Here are five key benefits recently outlined by the Harvard Medical School in “Walking for Health:”
- Walking counteracts the negative effects of obesity-promoting genes. The Harvard Medical team studied 12,000 people focusing on 32 weight-promoting genes. They found that, for those who walked briskly for an hour a day, the impact of the “bad genes” was cut in half.
- Walking reduces your cravings for sweets. The University of Exeter found that a quarter-hour walk could reduce the amount of chocolate and other sugary snacks you eat, even in stressful situations.
- Walking can reduce the risk of developing breast cancer. An American Cancer Society study found that women who walked 7 or more hours per week had a 14% lower risk of breast cancer than those who walked three or fewer hours per week. And, this reduction applied even to women with breast cancer risk factors, such as being overweight or using supplemental hormones.
- Walking eases joint pain. Several studies have shown that walking can not only reduce arthritis joint pain, but walking at least 5 to 6 miles per week can even prevent arthritis from forming to begin with. Walking lubricates knees and hips and strengthens the muscles that support them.
- Walking boosts the immune function. A study of over 1,000 men and women found that those who walked at least 20 minutes per day, five days a week, had 43% fewer sick days than those who exercised once or not at all each week. And, if the walkers got sick, it was for a shorter duration and their symptoms were milder.
That concludes Walking 101- encouraging all to walk five times a week perhaps an hour a day. Now, we turn to Walking 201- encouraging all of those who are walkers to move it up a level. The NYT had a nice article on how you can do that:
- Try the “Nordic” way. The Finns started this one. The idea was an off-season way for cross-country skiers to train.
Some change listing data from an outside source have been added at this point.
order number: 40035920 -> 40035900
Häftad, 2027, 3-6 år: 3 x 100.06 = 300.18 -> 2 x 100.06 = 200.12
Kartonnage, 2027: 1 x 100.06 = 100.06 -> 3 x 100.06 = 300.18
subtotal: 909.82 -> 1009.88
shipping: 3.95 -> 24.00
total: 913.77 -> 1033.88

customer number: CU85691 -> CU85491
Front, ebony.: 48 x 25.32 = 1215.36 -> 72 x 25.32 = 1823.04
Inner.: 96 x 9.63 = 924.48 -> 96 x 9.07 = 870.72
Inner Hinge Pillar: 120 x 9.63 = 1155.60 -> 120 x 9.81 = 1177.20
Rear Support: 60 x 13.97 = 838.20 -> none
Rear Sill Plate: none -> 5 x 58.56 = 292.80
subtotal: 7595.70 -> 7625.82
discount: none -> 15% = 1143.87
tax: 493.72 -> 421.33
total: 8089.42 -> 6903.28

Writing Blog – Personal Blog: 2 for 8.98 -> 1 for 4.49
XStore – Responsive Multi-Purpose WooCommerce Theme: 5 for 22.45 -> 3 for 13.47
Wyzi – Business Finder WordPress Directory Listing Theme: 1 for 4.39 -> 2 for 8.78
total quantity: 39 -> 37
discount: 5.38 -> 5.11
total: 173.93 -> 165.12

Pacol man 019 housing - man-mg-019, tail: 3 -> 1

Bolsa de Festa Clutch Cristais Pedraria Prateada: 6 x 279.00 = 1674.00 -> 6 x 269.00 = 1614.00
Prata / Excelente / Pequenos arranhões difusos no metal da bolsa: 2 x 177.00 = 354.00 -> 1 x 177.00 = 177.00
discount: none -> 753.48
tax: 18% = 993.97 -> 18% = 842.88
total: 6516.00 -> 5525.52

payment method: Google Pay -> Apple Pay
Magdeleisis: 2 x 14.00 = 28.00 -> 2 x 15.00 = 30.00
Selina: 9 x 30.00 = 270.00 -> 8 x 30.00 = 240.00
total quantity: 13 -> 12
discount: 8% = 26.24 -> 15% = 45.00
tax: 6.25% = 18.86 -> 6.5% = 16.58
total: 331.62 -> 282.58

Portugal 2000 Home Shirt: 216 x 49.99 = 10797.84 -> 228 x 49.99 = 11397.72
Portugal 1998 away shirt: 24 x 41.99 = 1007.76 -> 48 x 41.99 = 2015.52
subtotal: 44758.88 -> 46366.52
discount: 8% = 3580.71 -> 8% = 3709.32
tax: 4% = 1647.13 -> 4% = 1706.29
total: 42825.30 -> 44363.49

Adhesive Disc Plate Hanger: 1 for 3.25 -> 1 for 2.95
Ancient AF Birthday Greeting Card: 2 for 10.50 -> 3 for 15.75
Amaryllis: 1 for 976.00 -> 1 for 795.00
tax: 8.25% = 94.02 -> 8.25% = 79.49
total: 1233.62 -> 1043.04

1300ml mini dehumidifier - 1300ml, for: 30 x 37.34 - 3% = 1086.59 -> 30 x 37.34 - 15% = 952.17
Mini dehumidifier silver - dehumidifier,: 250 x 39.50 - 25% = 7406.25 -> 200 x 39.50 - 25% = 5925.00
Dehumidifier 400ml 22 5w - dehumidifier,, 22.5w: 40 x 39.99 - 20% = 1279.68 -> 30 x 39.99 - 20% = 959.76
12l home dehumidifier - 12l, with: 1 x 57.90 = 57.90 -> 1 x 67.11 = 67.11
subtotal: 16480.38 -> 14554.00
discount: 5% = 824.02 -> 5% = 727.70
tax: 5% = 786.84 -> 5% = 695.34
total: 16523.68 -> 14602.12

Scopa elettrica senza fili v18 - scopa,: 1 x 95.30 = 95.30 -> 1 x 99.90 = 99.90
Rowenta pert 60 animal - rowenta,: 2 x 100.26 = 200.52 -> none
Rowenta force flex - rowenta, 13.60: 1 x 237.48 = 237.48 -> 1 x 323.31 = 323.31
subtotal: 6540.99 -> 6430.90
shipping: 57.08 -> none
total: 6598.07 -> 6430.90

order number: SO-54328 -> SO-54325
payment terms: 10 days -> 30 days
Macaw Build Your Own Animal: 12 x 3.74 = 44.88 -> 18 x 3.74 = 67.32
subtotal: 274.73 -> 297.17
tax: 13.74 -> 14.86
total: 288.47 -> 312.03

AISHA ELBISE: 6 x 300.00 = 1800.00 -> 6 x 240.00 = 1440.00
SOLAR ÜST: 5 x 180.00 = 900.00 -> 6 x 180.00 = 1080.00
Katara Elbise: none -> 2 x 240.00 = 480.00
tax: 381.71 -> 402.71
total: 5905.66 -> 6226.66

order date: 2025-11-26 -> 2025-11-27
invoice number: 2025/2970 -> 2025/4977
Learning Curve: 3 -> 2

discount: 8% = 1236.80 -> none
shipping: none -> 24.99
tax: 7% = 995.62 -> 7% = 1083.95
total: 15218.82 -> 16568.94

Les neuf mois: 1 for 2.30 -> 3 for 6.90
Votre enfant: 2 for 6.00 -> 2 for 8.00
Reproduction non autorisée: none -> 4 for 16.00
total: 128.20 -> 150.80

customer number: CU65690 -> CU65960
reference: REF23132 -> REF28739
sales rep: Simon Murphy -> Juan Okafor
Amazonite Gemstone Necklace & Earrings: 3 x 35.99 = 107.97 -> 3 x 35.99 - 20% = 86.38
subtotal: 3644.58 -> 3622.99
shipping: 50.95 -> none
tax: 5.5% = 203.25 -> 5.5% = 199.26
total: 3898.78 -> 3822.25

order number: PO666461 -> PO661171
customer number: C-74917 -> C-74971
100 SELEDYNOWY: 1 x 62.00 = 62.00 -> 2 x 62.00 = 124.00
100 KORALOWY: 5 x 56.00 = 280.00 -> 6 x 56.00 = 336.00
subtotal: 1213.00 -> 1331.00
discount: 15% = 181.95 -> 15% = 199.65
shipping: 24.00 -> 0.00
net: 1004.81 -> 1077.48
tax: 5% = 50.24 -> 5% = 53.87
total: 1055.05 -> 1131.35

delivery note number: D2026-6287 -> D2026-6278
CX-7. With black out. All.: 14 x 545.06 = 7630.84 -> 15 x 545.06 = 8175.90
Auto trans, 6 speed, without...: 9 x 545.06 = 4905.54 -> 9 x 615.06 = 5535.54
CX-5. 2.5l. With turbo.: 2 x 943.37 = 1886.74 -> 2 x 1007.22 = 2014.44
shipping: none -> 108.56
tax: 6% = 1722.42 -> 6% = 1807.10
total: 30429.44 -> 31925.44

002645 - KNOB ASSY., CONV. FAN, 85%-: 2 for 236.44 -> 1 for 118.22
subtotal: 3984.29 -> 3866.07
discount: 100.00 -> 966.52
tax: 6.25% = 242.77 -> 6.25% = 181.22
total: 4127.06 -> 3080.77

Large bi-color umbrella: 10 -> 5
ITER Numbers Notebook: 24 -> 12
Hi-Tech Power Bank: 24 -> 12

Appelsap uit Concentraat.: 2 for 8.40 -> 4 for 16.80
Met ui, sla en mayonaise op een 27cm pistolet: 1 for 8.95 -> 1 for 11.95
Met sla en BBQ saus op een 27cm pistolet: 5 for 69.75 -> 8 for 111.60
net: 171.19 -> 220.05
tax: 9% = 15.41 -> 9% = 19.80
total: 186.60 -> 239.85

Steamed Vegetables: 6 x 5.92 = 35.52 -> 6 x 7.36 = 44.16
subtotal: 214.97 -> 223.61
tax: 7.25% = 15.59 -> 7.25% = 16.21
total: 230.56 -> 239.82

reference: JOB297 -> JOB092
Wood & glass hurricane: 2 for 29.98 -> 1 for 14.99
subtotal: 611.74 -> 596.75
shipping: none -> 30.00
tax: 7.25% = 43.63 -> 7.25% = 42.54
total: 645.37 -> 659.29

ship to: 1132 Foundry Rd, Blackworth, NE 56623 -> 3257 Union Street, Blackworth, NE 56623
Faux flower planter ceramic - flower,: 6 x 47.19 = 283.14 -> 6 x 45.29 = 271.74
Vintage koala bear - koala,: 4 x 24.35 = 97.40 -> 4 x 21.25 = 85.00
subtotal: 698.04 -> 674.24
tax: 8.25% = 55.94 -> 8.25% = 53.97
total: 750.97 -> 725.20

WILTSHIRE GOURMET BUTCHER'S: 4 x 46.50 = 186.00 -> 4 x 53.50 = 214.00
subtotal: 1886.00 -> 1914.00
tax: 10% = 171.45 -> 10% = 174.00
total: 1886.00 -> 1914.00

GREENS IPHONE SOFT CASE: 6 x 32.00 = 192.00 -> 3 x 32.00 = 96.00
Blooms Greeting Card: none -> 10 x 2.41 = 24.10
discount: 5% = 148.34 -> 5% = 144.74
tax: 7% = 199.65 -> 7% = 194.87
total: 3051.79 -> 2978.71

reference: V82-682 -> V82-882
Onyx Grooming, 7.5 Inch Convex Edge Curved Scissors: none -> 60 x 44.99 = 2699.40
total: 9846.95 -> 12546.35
Nordic walkers use specially designed poles with rubber tips to grab the pavement and to engage the arms and core muscles. Presto- a walk turned into a full-body workout. As compared to general walking, the Nordic method increases the calories expended by 22% and the oxygen consumption by 23%. Leki and Black Diamond are well known suppliers of this equipment.
- Bring some fun and novelty to your walks. Alastair Humphreys, who wrote the book “Microadventures: Local Discoveries for Great Escapes” provides some fun examples. He suggests you walk or bike down a different street in your neighborhood regularly. See if you can walk every street in your area and while doing it “see things with fresh and open eyes, as if for the very first time.” Bill Burnett, executive director of the Life Design Lab at Stanford, suggests considering scavenger hunts for secret staircases or orange flowers or go for a full-moon hike without a flashlight. “Keep it silly, not serious.”
- Add some props. You might add a weighted backpack. A suggestion is to start with no more than 15 pounds using a backpack with a full hip belt, which, when properly cinched, transfers the weight to your legs while you walk. A set of elastic exercise bands can be added to your pack and you can do some sumo walks- a dynamic strength building exercise.
- Multitask to make it happen. Park your car 10-15 minutes from work or school. Walk the rest of the way in and out and decompress while doing it. And, if you have like minded colleagues, consider a walking meeting instead of Zoom call.
- Add a little music or a podcast. No surprise, studies have shown that music during a walk or intense training session has been shown to reduce the perceived exertion and increase the physical performance. The studies showed similar results for those engaged in any type of “preferential listening” while working out.
- Lastly, consider “fartlek” workouts. No, this is not something that guys like John Belushi do. It’s a Swedish word meaning “speed play.” It means interval training with a series of high intensity bursts with recovery periods between them. It’s not about your fitbit, it simply can mean increasing your walk to a light jog or a power walk for a short stretch to get your heart rate up, then slow back down, recover and repeat. An 80/20 ratio of low intensity/high intensity intervals can help you get fitter faster.
We encourage you to try to do more walking. If you’re already walking, we encourage you to take it the next level. Both can be a wonder drug for you. Happy Walking and Happy Fartleking! Enjoy your summer!